(INPUT RECORDS)
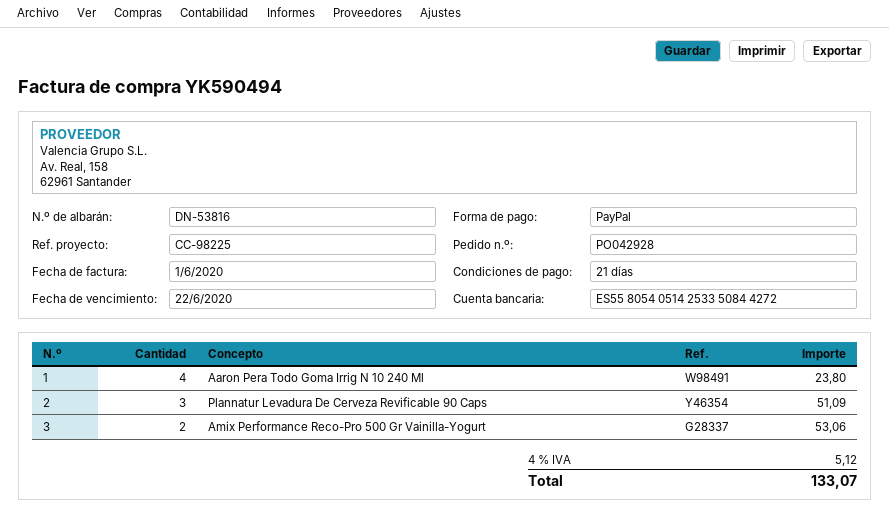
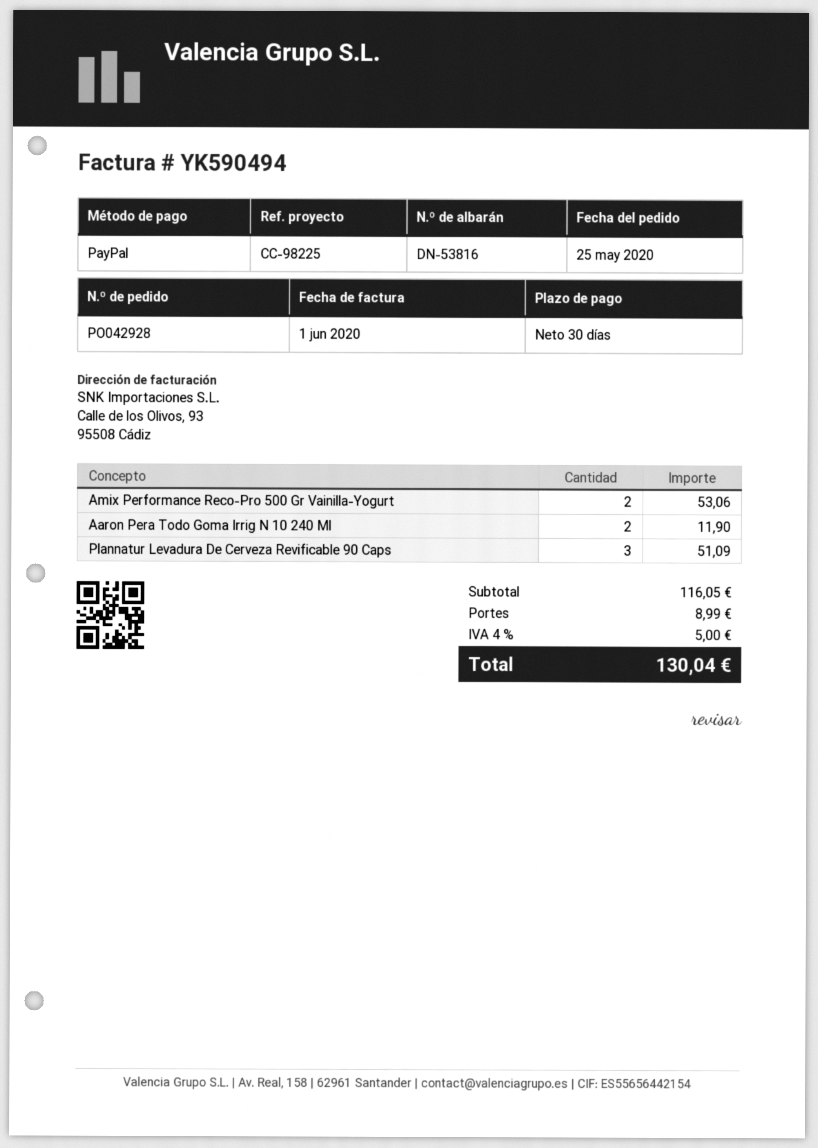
payment terms: 21 days -> 30 days
Aaron Pera Todo Goma Irrig N 10 240 Ml: 4 for 23.80 -> 2 for 11.90
shipping: none -> 8.99
tax: 4% = 5.12 -> 4% = 5.00
total: 133.07 -> 130.04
(End INPUT RECORDS)
### WHAT IS EXPECTED:
Please set down the records above word for word and omit their pictures.

### ANSWER SPACE:
payment terms: 21 days -> 30 days
Aaron Pera Todo Goma Irrig N 10 240 Ml: 4 for 23.80 -> 2 for 11.90
shipping: none -> 8.99
tax: 4% = 5.12 -> 4% = 5.00
total: 133.07 -> 130.04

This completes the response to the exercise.